#### Records to use ####

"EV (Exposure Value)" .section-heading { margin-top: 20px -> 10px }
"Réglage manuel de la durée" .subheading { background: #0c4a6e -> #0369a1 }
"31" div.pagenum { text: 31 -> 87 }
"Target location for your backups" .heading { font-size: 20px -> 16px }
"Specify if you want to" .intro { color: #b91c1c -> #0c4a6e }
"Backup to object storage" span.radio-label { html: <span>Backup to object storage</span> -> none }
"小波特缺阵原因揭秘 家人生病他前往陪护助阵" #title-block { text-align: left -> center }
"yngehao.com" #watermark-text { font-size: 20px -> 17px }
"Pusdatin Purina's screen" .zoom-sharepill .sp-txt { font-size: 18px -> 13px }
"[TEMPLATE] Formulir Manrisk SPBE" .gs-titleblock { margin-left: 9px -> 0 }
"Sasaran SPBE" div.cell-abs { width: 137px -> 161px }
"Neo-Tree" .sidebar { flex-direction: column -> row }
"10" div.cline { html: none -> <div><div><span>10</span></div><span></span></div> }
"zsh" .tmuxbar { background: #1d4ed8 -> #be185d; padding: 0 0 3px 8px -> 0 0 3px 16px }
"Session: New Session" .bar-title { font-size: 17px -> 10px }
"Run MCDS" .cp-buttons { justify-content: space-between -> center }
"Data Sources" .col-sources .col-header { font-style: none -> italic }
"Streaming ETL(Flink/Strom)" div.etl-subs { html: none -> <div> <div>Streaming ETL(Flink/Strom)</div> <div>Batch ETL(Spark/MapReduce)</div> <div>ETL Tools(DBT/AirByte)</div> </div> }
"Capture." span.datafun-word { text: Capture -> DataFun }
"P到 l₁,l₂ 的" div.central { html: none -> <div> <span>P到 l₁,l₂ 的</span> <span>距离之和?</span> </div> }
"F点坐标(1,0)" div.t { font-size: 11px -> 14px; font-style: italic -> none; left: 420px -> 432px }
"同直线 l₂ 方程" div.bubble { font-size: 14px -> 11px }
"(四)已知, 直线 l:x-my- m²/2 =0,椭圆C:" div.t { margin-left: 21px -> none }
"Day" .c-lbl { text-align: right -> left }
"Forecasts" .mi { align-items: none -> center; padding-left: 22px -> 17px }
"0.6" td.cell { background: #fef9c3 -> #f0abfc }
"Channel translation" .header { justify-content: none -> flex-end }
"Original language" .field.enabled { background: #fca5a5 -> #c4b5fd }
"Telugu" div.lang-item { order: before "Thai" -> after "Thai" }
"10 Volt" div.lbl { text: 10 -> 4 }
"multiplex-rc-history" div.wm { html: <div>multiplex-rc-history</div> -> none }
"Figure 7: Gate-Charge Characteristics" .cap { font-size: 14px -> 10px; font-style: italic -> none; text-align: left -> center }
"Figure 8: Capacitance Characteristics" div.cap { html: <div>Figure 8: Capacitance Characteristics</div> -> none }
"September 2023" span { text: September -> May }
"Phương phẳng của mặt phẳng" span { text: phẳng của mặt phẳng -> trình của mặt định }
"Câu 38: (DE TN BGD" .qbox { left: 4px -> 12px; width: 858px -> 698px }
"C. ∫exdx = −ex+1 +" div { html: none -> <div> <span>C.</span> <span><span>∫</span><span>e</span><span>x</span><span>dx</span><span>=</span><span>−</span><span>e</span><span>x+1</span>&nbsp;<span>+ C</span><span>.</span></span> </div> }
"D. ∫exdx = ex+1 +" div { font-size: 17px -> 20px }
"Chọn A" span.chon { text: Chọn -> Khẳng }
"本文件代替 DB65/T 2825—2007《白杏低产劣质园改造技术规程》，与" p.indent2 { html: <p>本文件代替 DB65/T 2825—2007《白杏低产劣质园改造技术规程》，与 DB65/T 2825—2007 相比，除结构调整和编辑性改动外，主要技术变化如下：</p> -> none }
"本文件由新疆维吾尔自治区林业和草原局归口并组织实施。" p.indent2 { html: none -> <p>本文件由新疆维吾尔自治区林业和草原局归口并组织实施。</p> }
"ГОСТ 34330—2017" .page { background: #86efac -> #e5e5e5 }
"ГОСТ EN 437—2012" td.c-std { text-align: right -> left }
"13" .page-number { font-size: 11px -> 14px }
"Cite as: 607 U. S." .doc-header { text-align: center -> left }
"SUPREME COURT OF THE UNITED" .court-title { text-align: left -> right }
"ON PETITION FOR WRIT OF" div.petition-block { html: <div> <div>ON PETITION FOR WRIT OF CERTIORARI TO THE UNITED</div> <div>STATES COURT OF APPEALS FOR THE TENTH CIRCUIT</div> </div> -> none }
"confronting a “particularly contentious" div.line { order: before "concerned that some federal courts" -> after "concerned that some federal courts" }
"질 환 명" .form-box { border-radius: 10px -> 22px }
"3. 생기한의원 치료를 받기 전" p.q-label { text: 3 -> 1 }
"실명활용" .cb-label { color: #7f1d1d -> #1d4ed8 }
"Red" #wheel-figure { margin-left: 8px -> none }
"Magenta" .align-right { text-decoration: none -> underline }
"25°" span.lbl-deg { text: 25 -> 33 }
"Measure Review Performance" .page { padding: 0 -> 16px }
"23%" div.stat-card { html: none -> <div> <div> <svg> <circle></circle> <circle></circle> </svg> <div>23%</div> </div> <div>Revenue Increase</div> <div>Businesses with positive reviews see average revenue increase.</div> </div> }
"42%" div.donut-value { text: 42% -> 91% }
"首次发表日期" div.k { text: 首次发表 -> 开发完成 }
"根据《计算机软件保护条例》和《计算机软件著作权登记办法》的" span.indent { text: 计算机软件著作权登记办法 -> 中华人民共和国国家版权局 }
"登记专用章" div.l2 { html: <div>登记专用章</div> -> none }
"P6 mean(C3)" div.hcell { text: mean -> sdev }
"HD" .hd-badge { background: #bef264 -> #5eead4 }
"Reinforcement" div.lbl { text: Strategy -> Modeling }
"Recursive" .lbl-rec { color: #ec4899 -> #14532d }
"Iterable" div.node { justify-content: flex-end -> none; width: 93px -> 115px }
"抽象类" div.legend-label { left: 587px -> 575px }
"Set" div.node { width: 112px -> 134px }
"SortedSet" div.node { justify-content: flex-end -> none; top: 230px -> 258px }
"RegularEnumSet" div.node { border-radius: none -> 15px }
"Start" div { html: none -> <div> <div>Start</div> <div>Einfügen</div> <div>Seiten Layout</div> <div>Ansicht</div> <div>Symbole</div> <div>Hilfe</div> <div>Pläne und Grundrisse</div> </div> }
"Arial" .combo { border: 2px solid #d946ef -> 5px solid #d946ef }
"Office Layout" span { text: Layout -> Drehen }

####

What goes in the answer is the run of lines from the one holding "text-decoration: none ->" to the end of the entries, reproduced exactly and with nothing else.

"Magenta" .align-right { text-decoration: none -> underline }
"25°" span.lbl-deg { text: 25 -> 33 }
"Measure Review Performance" .page { padding: 0 -> 16px }
"23%" div.stat-card { html: none -> <div> <div> <svg> <circle></circle> <circle></circle> </svg> <div>23%</div> </div> <div>Revenue Increase</div> <div>Businesses with positive reviews see average revenue increase.</div> </div> }
"42%" div.donut-value { text: 42% -> 91% }
"首次发表日期" div.k { text: 首次发表 -> 开发完成 }
"根据《计算机软件保护条例》和《计算机软件著作权登记办法》的" span.indent { text: 计算机软件著作权登记办法 -> 中华人民共和国国家版权局 }
"登记专用章" div.l2 { html: <div>登记专用章</div> -> none }
"P6 mean(C3)" div.hcell { text: mean -> sdev }
"HD" .hd-badge { background: #bef264 -> #5eead4 }
"Reinforcement" div.lbl { text: Strategy -> Modeling }
"Recursive" .lbl-rec { color: #ec4899 -> #14532d }
"Iterable" div.node { justify-content: flex-end -> none; width: 93px -> 115px }
"抽象类" div.legend-label { left: 587px -> 575px }
"Set" div.node { width: 112px -> 134px }
"SortedSet" div.node { justify-content: flex-end -> none; top: 230px -> 258px }
"RegularEnumSet" div.node { border-radius: none -> 15px }
"Start" div { html: none -> <div> <div>Start</div> <div>Einfügen</div> <div>Seiten Layout</div> <div>Ansicht</div> <div>Symbole</div> <div>Hilfe</div> <div>Pläne und Grundrisse</div> </div> }
"Arial" .combo { border: 2px solid #d946ef -> 5px solid #d946ef }
"Office Layout" span { text: Layout -> Drehen }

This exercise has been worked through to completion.